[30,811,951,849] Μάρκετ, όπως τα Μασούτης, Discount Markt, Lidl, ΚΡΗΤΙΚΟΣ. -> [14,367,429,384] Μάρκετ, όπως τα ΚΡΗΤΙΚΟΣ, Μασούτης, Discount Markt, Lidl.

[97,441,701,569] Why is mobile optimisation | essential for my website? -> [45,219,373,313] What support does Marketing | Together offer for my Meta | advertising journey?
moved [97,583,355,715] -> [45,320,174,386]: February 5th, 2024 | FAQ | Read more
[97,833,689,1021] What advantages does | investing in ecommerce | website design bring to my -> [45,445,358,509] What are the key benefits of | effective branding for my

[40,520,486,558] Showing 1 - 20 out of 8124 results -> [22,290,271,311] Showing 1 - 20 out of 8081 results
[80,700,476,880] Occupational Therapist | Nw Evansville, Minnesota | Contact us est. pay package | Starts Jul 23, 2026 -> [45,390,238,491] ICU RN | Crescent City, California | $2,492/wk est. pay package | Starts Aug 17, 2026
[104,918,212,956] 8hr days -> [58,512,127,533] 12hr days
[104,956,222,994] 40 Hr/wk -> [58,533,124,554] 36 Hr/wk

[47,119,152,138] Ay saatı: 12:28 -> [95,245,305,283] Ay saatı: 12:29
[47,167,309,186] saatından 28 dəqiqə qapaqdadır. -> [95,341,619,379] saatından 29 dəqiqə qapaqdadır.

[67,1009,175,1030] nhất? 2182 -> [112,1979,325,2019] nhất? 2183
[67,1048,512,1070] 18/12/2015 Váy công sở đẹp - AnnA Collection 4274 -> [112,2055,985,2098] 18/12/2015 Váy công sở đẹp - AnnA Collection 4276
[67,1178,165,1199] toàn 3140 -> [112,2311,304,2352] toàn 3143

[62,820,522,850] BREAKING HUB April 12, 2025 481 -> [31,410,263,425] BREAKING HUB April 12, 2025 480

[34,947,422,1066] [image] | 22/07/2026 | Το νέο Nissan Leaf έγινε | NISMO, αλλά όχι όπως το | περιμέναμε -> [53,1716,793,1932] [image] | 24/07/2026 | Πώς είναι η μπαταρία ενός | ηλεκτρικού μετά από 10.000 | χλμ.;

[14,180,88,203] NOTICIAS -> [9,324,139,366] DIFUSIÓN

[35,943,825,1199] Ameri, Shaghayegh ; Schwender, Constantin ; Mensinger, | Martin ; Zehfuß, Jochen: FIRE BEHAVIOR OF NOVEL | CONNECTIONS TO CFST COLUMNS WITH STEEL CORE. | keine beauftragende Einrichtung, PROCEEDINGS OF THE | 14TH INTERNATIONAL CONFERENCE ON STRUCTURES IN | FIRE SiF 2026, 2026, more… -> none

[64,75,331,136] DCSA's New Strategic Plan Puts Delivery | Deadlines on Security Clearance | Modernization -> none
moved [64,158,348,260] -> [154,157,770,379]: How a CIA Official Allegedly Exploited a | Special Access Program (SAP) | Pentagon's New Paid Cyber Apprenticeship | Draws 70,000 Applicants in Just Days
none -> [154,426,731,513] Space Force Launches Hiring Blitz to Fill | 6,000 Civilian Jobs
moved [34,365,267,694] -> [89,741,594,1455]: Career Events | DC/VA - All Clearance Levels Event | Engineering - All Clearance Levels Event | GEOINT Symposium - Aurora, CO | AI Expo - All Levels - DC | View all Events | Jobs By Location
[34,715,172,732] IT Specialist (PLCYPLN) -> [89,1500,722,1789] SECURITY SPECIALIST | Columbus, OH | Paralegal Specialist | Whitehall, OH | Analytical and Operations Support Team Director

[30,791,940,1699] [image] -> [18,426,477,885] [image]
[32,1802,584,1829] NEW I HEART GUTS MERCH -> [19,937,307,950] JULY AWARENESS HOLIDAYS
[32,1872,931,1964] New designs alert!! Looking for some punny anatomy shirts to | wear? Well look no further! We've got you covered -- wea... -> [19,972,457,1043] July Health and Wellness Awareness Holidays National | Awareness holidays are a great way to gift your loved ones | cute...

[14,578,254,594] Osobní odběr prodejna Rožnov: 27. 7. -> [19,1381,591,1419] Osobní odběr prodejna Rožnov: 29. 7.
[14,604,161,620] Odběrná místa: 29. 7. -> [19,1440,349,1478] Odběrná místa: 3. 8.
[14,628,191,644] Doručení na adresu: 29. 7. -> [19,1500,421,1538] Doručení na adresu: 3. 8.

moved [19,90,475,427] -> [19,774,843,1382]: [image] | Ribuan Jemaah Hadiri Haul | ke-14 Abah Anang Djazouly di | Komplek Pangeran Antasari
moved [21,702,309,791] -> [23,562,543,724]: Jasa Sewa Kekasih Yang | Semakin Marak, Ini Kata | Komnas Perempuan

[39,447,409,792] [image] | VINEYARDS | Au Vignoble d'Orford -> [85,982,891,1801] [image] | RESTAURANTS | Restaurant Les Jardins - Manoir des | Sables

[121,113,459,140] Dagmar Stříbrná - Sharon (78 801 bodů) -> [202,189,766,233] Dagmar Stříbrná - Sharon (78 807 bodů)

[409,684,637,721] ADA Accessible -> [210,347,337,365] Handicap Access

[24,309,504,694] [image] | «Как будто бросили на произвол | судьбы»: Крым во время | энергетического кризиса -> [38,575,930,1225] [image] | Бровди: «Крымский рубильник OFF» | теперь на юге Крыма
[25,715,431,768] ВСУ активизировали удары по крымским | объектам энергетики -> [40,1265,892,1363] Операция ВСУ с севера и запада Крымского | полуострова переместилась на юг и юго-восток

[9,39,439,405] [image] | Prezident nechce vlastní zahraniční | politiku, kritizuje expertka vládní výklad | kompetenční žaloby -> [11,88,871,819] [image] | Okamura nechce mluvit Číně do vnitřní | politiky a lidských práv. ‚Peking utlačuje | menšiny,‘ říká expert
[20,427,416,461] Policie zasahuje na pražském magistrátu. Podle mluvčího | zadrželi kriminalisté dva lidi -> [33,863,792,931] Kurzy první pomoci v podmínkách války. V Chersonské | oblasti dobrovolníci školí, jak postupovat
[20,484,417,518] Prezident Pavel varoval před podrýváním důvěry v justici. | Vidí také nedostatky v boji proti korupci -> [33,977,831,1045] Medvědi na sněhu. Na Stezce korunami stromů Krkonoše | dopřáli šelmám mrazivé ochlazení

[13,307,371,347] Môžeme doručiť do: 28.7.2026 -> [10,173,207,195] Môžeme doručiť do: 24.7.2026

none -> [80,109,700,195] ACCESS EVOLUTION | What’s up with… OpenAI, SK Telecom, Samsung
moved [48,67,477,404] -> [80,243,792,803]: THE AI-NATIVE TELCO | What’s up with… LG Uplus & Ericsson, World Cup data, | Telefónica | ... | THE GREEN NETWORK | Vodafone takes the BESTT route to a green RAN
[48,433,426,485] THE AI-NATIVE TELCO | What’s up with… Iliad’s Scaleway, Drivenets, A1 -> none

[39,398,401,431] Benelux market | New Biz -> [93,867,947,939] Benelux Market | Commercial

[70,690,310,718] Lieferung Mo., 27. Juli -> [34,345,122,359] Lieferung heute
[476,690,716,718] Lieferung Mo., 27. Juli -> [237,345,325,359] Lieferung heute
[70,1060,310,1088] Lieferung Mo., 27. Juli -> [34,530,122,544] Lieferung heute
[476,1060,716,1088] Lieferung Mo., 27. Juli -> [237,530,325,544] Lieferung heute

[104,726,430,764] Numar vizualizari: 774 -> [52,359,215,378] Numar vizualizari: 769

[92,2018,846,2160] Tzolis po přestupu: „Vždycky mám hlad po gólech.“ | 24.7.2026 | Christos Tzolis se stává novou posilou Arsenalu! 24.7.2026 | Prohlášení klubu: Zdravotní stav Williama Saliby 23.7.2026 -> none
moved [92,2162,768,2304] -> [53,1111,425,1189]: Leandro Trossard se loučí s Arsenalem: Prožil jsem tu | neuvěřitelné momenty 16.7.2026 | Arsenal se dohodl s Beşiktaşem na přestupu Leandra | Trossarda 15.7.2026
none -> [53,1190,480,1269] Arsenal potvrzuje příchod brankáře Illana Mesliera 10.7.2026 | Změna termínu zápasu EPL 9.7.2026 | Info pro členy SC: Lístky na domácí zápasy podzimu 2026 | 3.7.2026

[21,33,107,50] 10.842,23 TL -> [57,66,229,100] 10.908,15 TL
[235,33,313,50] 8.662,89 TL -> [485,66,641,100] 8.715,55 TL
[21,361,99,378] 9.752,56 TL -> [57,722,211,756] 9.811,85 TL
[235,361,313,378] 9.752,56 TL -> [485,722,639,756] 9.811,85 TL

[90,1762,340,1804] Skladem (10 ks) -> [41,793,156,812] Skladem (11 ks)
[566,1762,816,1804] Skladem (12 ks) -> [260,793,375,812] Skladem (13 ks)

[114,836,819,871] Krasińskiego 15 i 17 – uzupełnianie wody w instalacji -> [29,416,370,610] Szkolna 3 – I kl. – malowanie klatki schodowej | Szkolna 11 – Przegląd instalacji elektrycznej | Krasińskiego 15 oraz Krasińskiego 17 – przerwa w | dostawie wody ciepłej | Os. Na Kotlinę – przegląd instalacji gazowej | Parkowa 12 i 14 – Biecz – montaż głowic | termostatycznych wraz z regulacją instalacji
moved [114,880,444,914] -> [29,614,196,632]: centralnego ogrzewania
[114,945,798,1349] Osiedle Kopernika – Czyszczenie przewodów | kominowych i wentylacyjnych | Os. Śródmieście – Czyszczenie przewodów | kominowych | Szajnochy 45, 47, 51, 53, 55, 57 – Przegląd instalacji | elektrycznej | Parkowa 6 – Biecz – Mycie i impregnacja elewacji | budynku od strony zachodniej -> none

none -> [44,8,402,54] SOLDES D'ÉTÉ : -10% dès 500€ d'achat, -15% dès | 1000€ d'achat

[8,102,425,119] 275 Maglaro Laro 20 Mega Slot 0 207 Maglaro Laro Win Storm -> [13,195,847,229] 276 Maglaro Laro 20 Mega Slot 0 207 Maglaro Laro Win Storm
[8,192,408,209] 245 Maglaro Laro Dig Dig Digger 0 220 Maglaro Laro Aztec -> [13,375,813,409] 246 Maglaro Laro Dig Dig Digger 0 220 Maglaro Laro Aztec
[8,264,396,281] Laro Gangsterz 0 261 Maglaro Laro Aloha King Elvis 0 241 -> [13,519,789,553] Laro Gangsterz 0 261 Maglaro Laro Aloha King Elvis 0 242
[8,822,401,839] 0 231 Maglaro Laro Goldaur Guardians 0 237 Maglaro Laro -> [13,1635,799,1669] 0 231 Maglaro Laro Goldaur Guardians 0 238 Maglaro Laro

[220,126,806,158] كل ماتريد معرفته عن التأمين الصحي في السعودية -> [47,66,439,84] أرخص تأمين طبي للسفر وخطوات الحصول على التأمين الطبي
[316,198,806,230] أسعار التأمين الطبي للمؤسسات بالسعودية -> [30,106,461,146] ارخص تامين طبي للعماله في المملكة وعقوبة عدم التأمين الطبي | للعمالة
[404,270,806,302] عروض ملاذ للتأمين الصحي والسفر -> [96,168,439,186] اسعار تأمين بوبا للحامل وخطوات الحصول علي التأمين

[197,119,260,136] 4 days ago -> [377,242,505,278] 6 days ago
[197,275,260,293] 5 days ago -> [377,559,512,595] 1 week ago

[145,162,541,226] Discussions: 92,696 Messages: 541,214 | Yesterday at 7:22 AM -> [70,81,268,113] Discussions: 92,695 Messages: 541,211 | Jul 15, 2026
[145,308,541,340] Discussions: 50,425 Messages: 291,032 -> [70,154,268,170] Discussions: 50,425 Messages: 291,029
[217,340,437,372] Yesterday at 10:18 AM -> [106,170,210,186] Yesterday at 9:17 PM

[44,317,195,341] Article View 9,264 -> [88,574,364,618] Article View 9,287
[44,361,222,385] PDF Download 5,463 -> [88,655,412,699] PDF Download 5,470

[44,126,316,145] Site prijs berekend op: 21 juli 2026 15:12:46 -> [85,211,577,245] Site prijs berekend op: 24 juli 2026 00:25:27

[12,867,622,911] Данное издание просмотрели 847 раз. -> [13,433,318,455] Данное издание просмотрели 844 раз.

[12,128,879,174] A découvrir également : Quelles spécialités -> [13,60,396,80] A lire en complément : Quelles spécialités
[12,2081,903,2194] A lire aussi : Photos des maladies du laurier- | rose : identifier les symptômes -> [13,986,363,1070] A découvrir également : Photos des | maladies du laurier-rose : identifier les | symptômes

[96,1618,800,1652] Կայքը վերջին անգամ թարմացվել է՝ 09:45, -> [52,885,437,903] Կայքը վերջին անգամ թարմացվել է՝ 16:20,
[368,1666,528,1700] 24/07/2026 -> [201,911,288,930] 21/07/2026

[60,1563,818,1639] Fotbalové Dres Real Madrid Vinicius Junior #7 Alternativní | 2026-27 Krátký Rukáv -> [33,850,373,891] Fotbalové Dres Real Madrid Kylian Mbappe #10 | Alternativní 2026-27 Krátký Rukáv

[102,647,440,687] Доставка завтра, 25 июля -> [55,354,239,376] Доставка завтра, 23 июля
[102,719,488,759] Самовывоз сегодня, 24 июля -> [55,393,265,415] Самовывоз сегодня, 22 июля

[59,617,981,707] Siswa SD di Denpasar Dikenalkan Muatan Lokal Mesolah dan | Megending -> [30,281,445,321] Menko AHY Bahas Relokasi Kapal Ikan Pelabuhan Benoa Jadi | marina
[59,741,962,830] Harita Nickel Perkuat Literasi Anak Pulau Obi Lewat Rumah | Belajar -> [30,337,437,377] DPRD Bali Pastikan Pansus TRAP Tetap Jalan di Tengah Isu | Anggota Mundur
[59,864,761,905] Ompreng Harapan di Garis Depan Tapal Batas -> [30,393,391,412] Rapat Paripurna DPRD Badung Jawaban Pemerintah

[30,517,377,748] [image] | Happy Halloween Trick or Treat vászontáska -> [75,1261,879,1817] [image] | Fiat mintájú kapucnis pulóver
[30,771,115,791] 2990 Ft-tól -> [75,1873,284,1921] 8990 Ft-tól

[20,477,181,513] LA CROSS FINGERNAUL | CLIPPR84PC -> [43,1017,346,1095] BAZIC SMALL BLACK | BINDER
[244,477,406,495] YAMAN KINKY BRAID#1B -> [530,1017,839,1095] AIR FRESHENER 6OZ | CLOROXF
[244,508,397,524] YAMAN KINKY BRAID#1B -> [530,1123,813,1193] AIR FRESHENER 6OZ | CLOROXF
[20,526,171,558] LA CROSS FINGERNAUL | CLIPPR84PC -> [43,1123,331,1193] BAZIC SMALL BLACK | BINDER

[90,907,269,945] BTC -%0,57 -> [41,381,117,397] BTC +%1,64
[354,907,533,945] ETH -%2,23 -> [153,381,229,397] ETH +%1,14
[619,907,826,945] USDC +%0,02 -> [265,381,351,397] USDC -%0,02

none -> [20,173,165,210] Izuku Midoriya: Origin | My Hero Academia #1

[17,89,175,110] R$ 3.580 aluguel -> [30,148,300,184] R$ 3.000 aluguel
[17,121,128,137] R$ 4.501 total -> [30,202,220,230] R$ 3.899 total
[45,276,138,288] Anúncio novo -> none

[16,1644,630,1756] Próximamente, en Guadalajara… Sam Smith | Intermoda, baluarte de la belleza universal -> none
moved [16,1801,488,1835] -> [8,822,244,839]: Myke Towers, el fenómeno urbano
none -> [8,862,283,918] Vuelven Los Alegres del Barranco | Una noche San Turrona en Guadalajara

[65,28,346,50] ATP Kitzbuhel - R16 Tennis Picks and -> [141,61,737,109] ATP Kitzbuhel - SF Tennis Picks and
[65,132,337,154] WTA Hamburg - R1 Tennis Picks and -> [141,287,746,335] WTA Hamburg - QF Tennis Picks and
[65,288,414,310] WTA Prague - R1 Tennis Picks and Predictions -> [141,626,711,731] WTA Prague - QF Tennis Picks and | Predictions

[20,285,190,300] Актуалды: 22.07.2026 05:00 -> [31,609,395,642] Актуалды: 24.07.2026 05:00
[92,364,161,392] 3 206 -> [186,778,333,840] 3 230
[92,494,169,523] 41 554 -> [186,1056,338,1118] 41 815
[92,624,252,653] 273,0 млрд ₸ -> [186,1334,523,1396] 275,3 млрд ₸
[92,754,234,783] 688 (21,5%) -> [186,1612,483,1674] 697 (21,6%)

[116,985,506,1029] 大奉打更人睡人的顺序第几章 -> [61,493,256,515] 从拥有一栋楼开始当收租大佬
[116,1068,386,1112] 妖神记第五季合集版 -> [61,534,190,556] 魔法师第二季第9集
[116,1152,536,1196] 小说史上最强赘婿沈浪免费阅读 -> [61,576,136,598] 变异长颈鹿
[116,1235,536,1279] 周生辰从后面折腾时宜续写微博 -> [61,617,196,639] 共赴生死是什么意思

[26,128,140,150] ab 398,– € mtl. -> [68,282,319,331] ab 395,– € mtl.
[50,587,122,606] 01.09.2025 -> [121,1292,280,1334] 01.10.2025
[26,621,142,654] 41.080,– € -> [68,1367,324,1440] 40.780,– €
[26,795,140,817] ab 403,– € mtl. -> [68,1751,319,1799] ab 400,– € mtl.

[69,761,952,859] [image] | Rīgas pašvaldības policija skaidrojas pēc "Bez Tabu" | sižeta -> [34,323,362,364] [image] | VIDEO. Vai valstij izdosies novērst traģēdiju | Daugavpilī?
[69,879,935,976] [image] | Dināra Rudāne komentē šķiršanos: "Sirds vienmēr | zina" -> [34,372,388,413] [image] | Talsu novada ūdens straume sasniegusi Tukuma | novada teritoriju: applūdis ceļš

· · · · ·

→ Goal of the exercise: Reproduce exactly, and with no other material, the lines between those holding "[21,33,107,50] 10.842,23 TL" and "[90,1762,340,1804] Skladem (10", inclusive.

→ Solved problem:
[21,33,107,50] 10.842,23 TL -> [57,66,229,100] 10.908,15 TL
[235,33,313,50] 8.662,89 TL -> [485,66,641,100] 8.715,55 TL
[21,361,99,378] 9.752,56 TL -> [57,722,211,756] 9.811,85 TL
[235,361,313,378] 9.752,56 TL -> [485,722,639,756] 9.811,85 TL

[90,1762,340,1804] Skladem (10 ks) -> [41,793,156,812] Skladem (11 ks)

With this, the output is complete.